Handling plural keywords using FULLTEXT

Hi,

A client has complained to me that her search doesn’t handle plural and singular keywords interchangeably. I have a single MySQL FULLTEXT column on her products table that contains all searchable content.

There is a chair product on there and if you search chairs, nothing comes up, you have to search just chair. (Note the database is small with only about 300 products). What I have done, which seems to work, is when a search term is entered I create a plural and singular of it and search for them both.

Examples:

‘chair’ -> ‘chair chairs’
‘chairs’ -> ‘chairs chair’
‘sony playstation’ -> ‘sony playstation sony playstations’

The bits in single quotes on the right would appear in the MATCH part of the query.

It seems to work although I accept that it isn’t always grammatically correct. E.g.

‘coat for children’ -> ‘coat for childrens’

Are there likely to be any issues in doing this? I looked into using the BOOLEAN wildcard on the right ‘chair*’ but that’s too inaccurate.

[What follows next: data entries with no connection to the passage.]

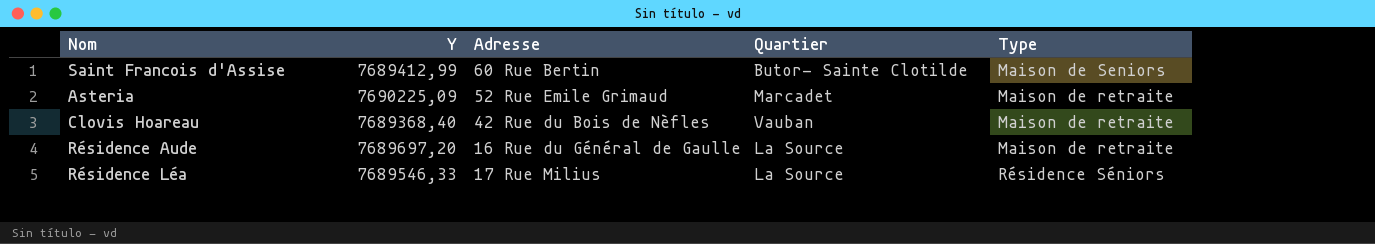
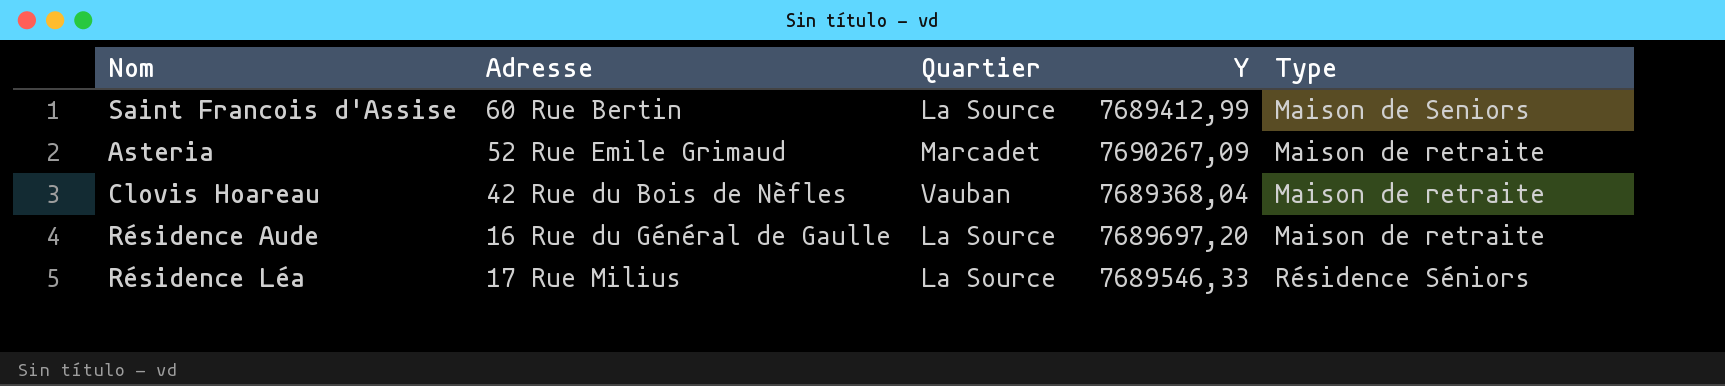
column Y | position: 2 -> 4
Saint Francois d'Assise | Quartier: Butor- Sainte Clotilde -> La Source
Asteria | Y: 7690225,09 -> 7690267,09
Clovis Hoareau | Y: 7689368,40 -> 7689368,04

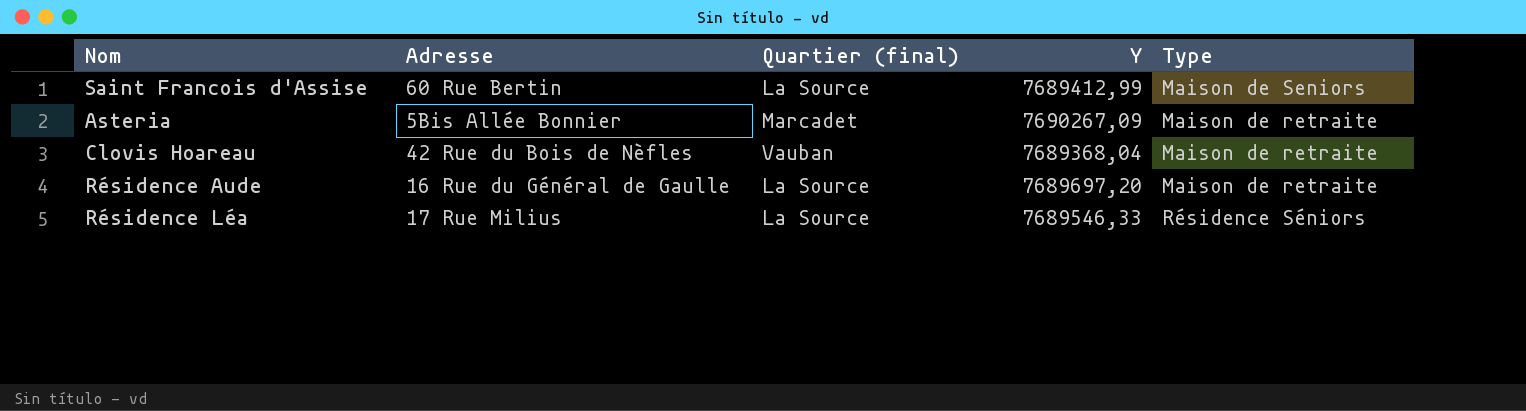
column name: Quartier -> Quartier (final)
Asteria | Adresse: 52 Rue Emile Grimaud -> 5Bis Allée Bonnier

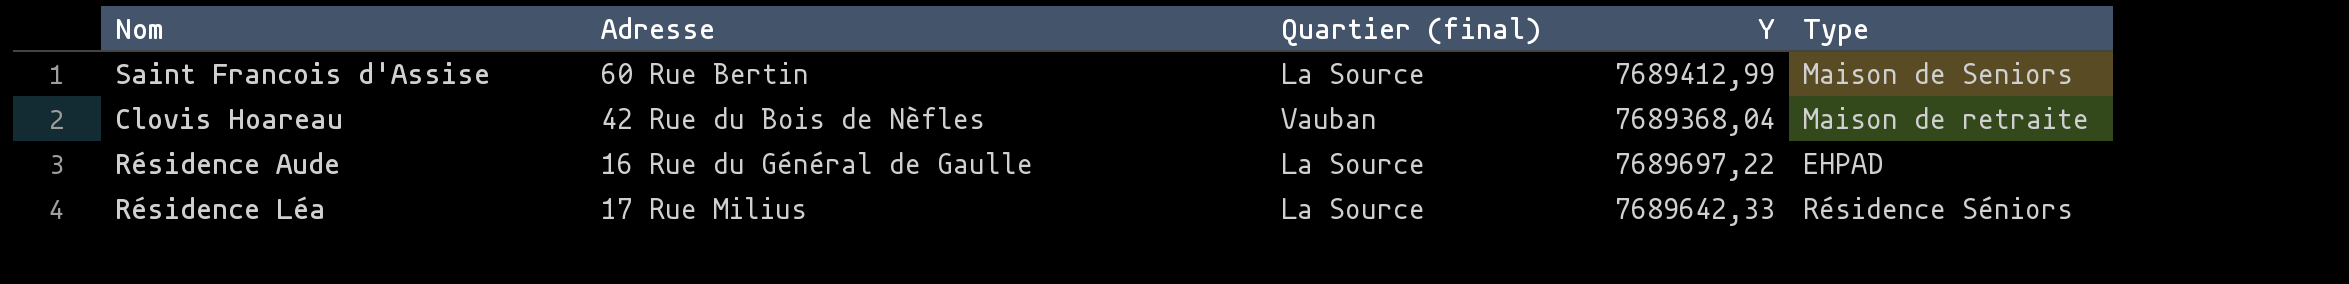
row Asteria: 5Bis Allée Bonnier | Marcadet | 7690267,09 | Maison de retraite -> none
Résidence Aude | Y: 7689697,20 -> 7689697,22
Résidence Aude | Type: Maison de retraite -> EHPAD
Résidence Léa | Y: 7689546,33 -> 7689642,33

As an aside, on a slightly larger database I have a similar column with FULLTEXT. Not all the records are searchable though. The ones that aren’t have a bool column issearchable and the FULLTEXT column is NULL. What do you think is more scalable? Using WHERE issearchable = ‘1’ or just deleting the issearchable column and letting MySQL skip over the null FULLTEXT coulmn. Right now, the table isn’t big enough to make a noticeable difference when benchmarking. I’m thinking seeing as it’s indexed it will be faster for MySQL to skip over null columns rather than first work out which ones are issearchable. Since it’s only got a cardinality of 2 I can’t index it.

Interesting problem.

I think I would try using queries with wildcard even though it would likely return some false positives

A problem would be the different ways plurality is expressed. eg;
chair - chairs
bench - benches
child - children
etc.

And even if you did something like word% or word___
you could still miss words that instead of having suffixes have different spelling eg.
parenthesis - parentheses
man - men

You could actually split the query string into separate words and do some more intelligent expansion of words - in your scripting language (e.g. php) you could detect whether each word is plural or singular and add the proper new word to the query. You could even build a list of irregular nouns so that they are handled like they should.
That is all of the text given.